Plasmodium sporozoite

Credit: Ute Frevert

and Margaret Shear

Researchers say they’ve developed a new computational method to predict the function of disease-causing genes and proteins, and this has enabled an important discovery.

The team used the method to study EXP1, a protein known to be essential to the malaria parasite Plasmodium falciparum, although its exact mechanism has been unclear.

The research revealed that EXP1 enables the parasite to detoxify the main metabolic byproducts it creates in red blood cells.

The researchers also found that EXP1 has a direct role in drug action and susceptibility to artesunate, an important member of the artemisinin drug family.

“Through this multiyear collaborative effort, we now have an improved understanding of the protective molecular mechanisms of the malaria parasite and its drug susceptibility to artesunate,” said study author Olivier Lichtarge, MD, PhD, of the Baylor College of Medicine in Houston, Texas.

“As we are witnessing a rise of resistance to artemisinins, these results may help [us in] finding new pathways to successor drugs.”

Dr Lichtarge and his colleagues described this research in Cell.

The team devised a computational method that allows biological information to flow from gene to gene across the supergenomic network.

“The network connects millions of genes from hundreds of species based on their interactions within the organism or based on their ancestral relations between different species,” said study author Andreas Martin Lisewski, PhD, also of the Baylor College of Medicine.

“Normally, computing the flow of functional information would be costly and slow, but we developed a compression method that reduces this gigantic network into one that is much smaller and now computationally tractable.
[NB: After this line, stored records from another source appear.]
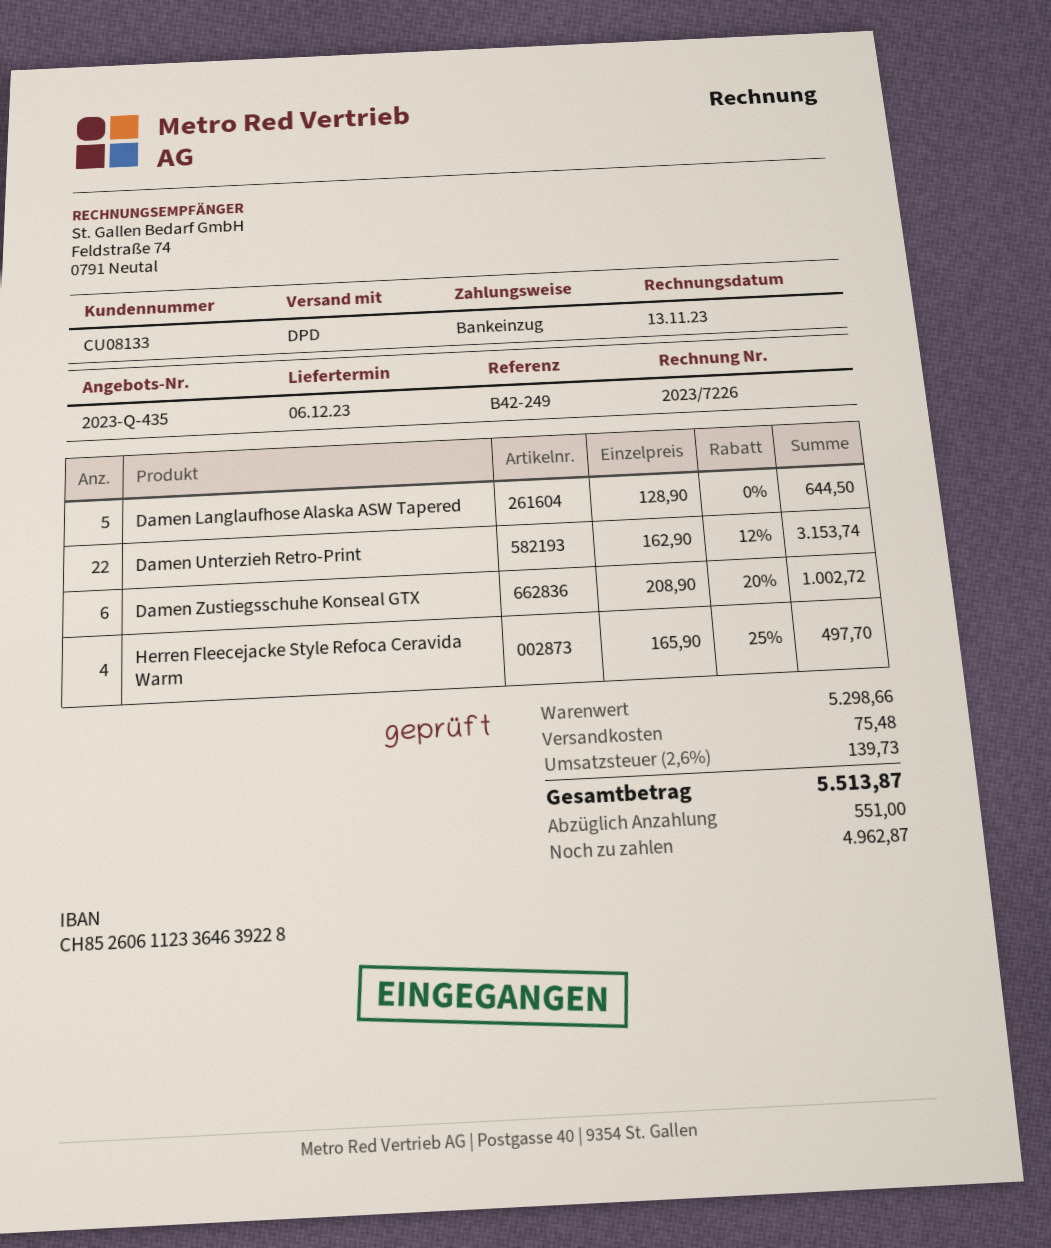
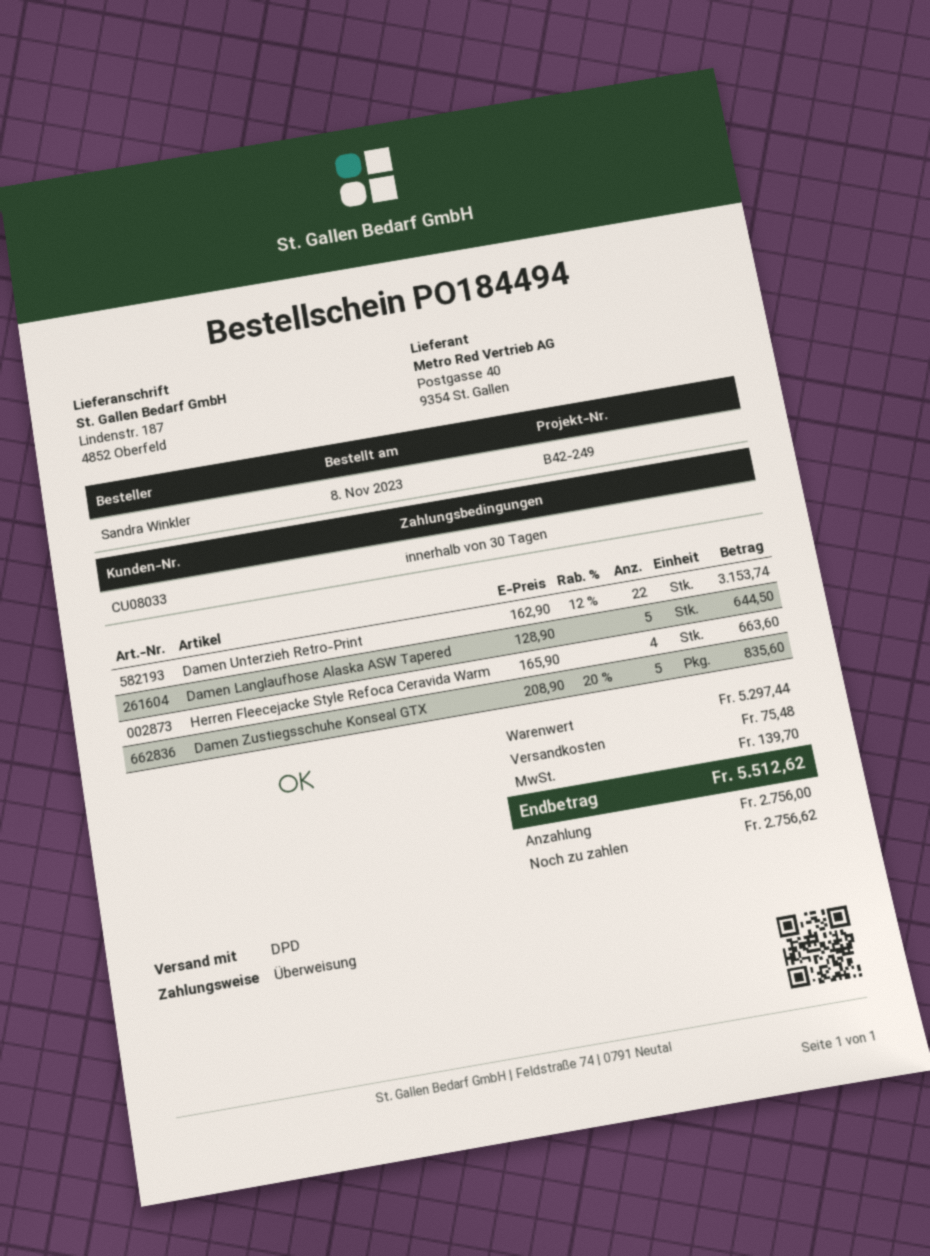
customer number: CU08133 -> CU08033
payment method: direct debit -> bank transfer
Damen Zustiegsschuhe Konseal GTX: 6 x 208.90 - 20% = 1002.72 -> 5 x 208.90 - 20% = 835.60
Herren Fleecejacke Style Refoca Ceravida Warm: 4 x 165.90 - 25% = 497.70 -> 4 x 165.90 = 663.60
subtotal: 5298.66 -> 5297.44
tax: 139.73 -> 139.70
total: 5513.87 -> 5512.62
deposit: 551.00 -> 2756.00
balance: 4962.87 -> 2756.62

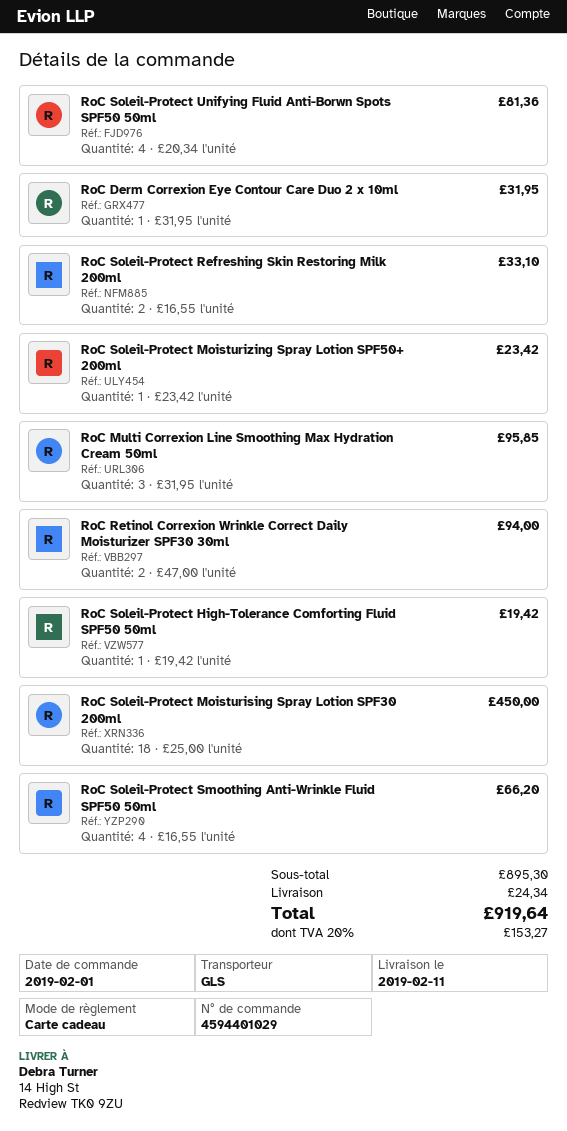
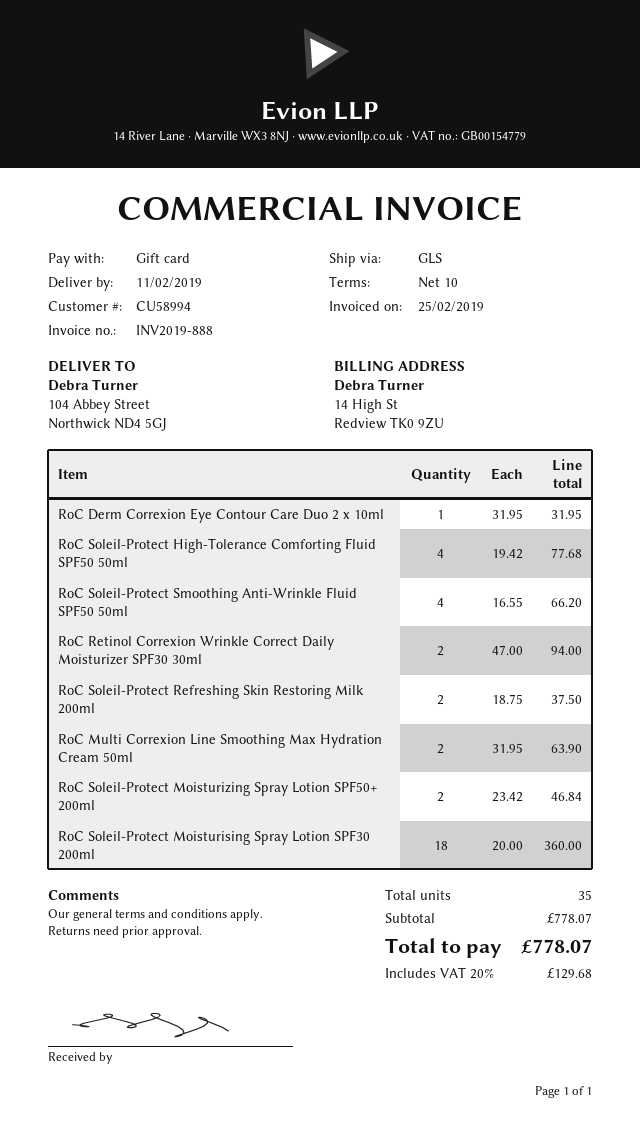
ship to: 14 High St, Redview TK0 9ZU -> 104 Abbey Street, Northwick ND4 5GJ
RoC Soleil-Protect Unifying Fluid Anti-Borwn Spots SPF50 50ml: 4 x 20.34 = 81.36 -> none
RoC Soleil-Protect Refreshing Skin Restoring Milk 200ml: 2 x 16.55 = 33.10 -> 2 x 18.75 = 37.50
RoC Soleil-Protect Moisturizing Spray Lotion SPF50+ 200ml: 1 x 23.42 = 23.42 -> 2 x 23.42 = 46.84
RoC Multi Correxion Line Smoothing Max Hydration Cream 50ml: 3 x 31.95 = 95.85 -> 2 x 31.95 = 63.90
RoC Soleil-Protect High-Tolerance Comforting Fluid SPF50 50ml: 1 x 19.42 = 19.42 -> 4 x 19.42 = 77.68
RoC Soleil-Protect Moisturising Spray Lotion SPF30 200ml: 18 x 25.00 = 450.00 -> 18 x 20.00 = 360.00
subtotal: 895.30 -> 778.07
shipping: 24.34 -> none
tax: 20% = 153.27 -> 20% = 129.68
total: 919.64 -> 778.07

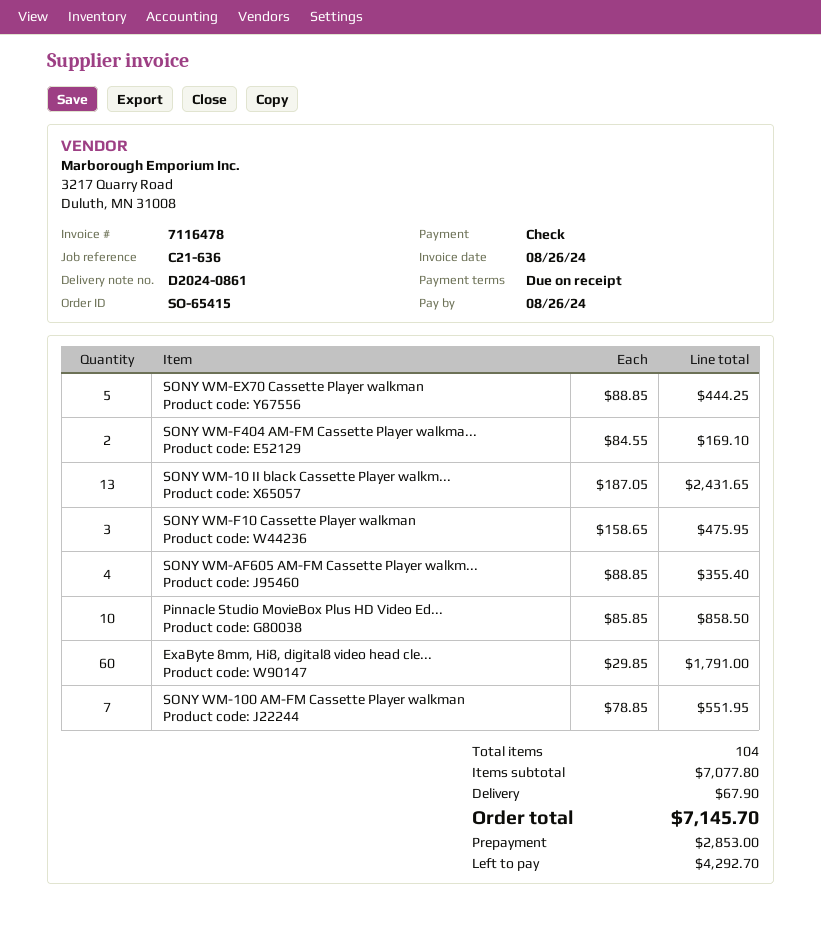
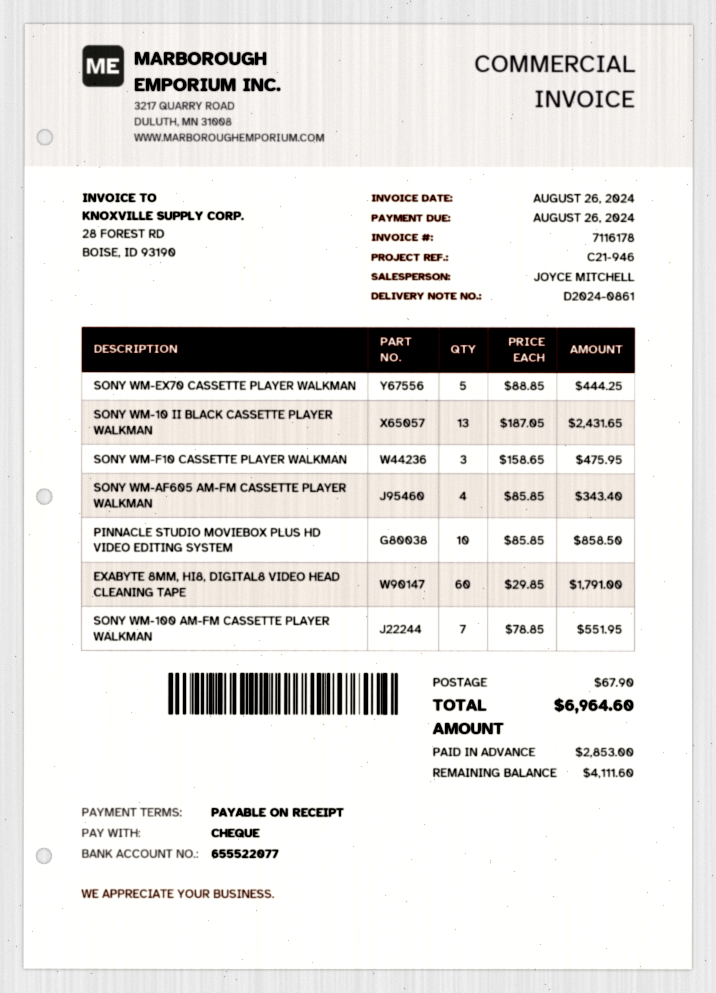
invoice number: 7116478 -> 7116178
reference: C21-636 -> C21-946
SONY WM-F404 AM-FM Cassette Player walkma...: 2 x 84.55 = 169.10 -> none
SONY WM-AF605 AM-FM Cassette Player walkm...: 4 x 88.85 = 355.40 -> 4 x 85.85 = 343.40
total: 7145.70 -> 6964.60
balance: 4292.70 -> 4111.60

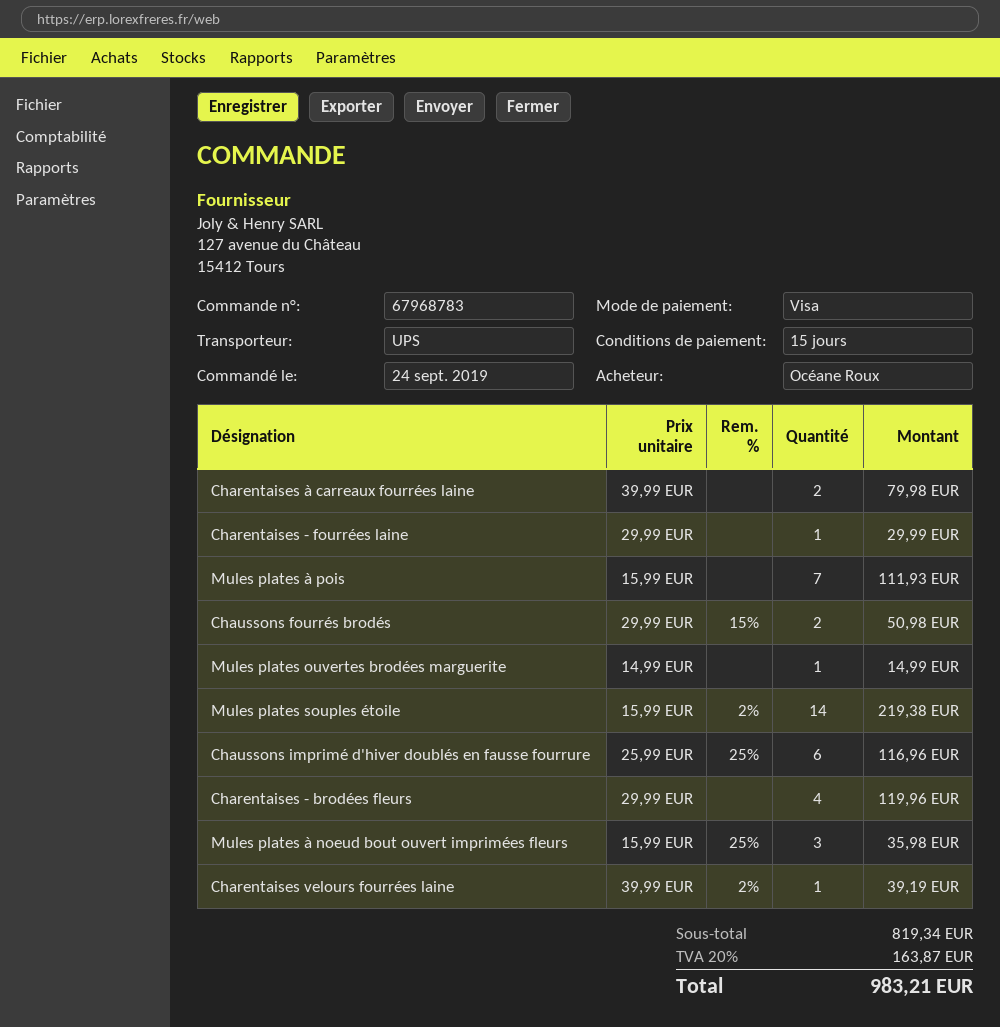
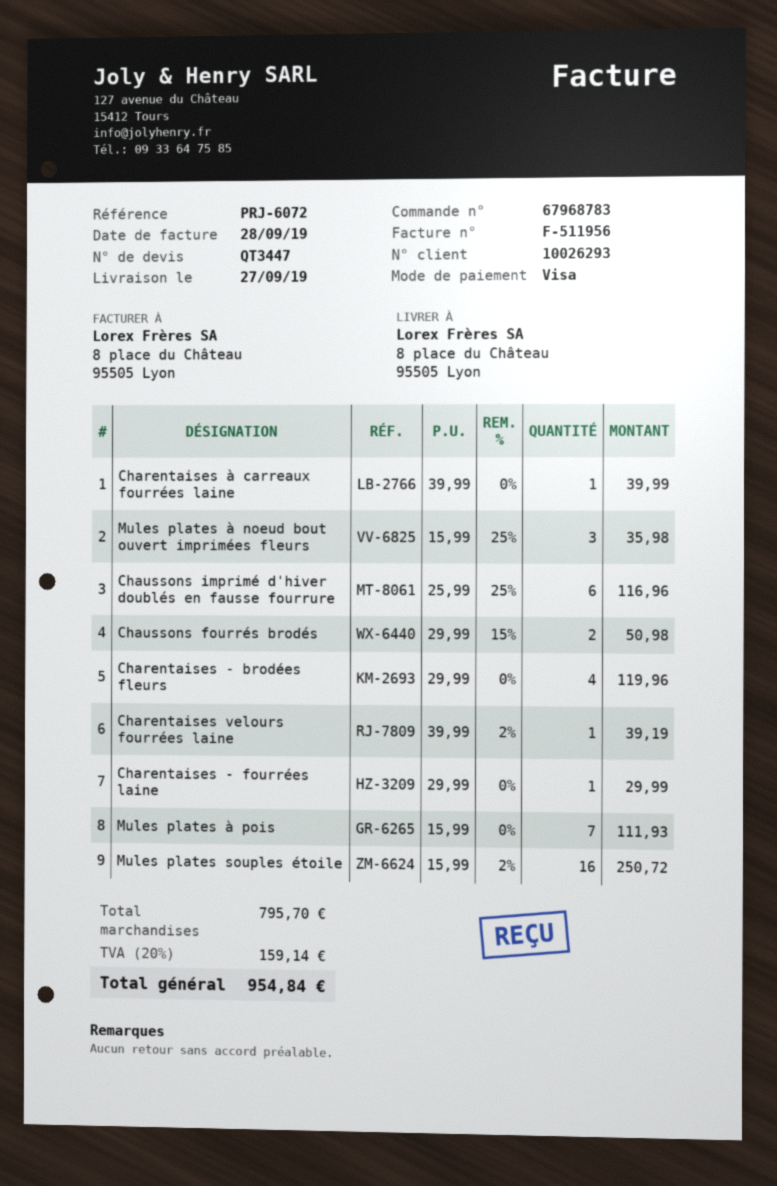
Charentaises à carreaux fourrées laine: 2 x 39.99 = 79.98 -> 1 x 39.99 = 39.99
Mules plates ouvertes brodées marguerite: 1 x 14.99 = 14.99 -> none
Mules plates souples étoile: 14 x 15.99 - 2% = 219.38 -> 16 x 15.99 - 2% = 250.72
subtotal: 819.34 -> 795.70
tax: 20% = 163.87 -> 20% = 159.14
total: 983.21 -> 954.84

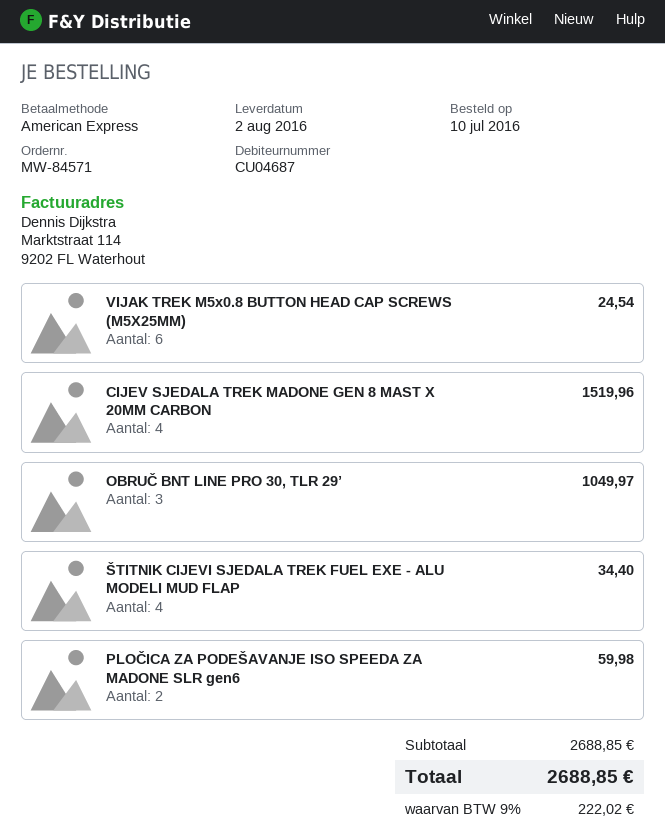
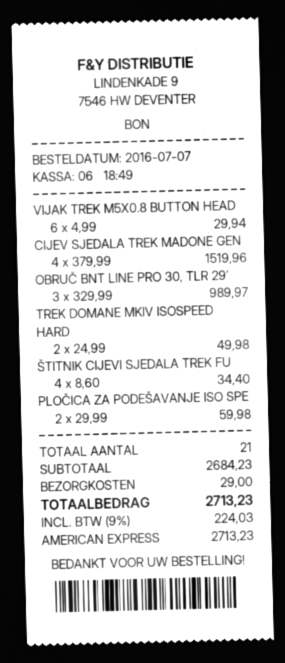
order date: 2016-07-10 -> 2016-07-07
VIJAK TREK M5x0.8 BUTTON HEAD CAP SCREWS (M5X25MM): 6 for 24.54 -> 6 for 29.94
OBRUČ BNT LINE PRO 30, TLR 29’: 3 for 1049.97 -> 3 for 989.97
TREK DOMANE MKIV ISOSPEED HARD: none -> 2 for 49.98
subtotal: 2688.85 -> 2684.23
shipping: none -> 29.00
tax: 9% = 222.02 -> 9% = 224.03
total: 2688.85 -> 2713.23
The surprise is that these biological networks are compressible, much like digital data in today’s computers.”

To test their method, the researchers looked at functional predictions of P falciparum. It’s been more than 10 years since this parasite’s genome was fully sequenced, but little is known about the function for most of its genes.

“To better understand this disease, we need to identify more functions of the parasite’s genes,” Dr Lisewski said. “This understanding may eventually help us to stem the rise of drug-resistant malaria, such as the emerging resistance to artemisinins.”

With that in mind, the researchers used their computational method to study EXP1. And they discovered the protein is a membrane glutathione S-transferase that degrades cytotoxic hematin but is inhibited by artesunate.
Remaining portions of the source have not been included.